Let us know how you make out. Grampa Bud
 
#4 ·
I would suggest maybe looking at a different manufacturer. one that's units are capable of venting with PVC. that may give you more venting options since you can go long lengths without the expensive cost of stainless steel.

I really like Rinnai units, but I will not use one at my house since I would have to most likely spend more money on the stainless vent material than the actual unit because of unit placement and desired vent location.

I know for a fact that Rheem/Rudd has a 94% or 95% efficient unit that can be vented with PVC and also very low minimum activation/flow rates. It's called the Prestige.
 
#8 ·
You guys are right on track, but note that after you have put in 3 -6 different makes you will find yourself playing catchup just trying to keep up with the changes in design and materials on any one make & model. Laws change, ordinances change, rules change, engineering ALWAYS changes,
preferences change..... Eventually you will have to determine a few rules-of-thumb to know where the landmines are and so do not step.
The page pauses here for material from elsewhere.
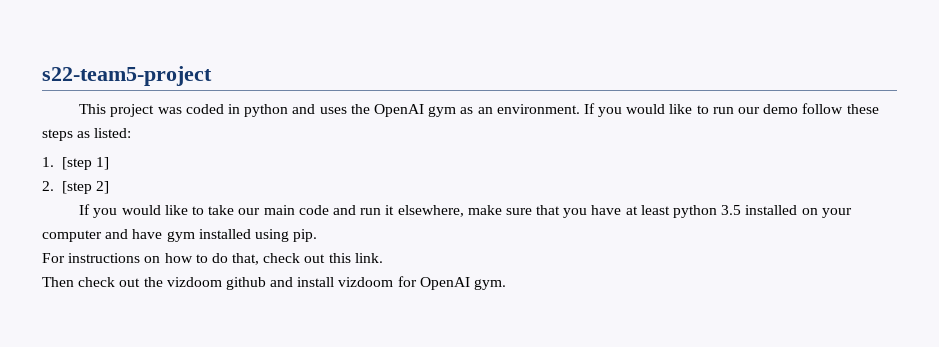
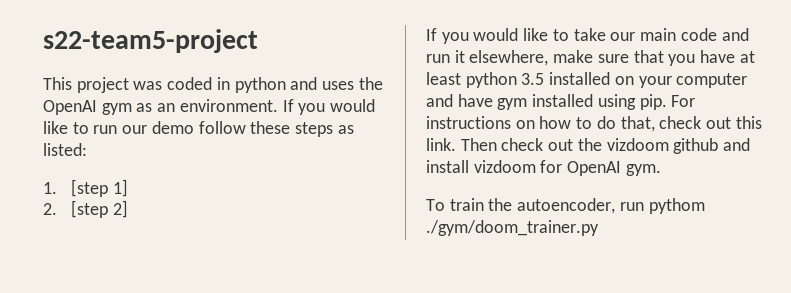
(318, 235) // -> (667, 102) none
(383, 258) // -> (456, 144) none
(507, 284) none -> [426,198,705,214] [426,220,599,236] // To train the autoencoder, run pythom ./gym/doom_trainer.py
I have seen units clearly state PVC for flue and 3 months later say you have violated the warranty because Stainless was not used or as in the case of this Rinnai they indicate PVC if collecting condensate or Stainless if not collecting condensate. I have also seen concentric venting with Stainless on the inside pipe and a form of PVC on the outside pipe. Basicly watch your expected flue EGT and if it is 140F or less 3-4" PVC sched40 or sched80 will do just fine and at less cost than Stainless in the recommended 2-3" sizes.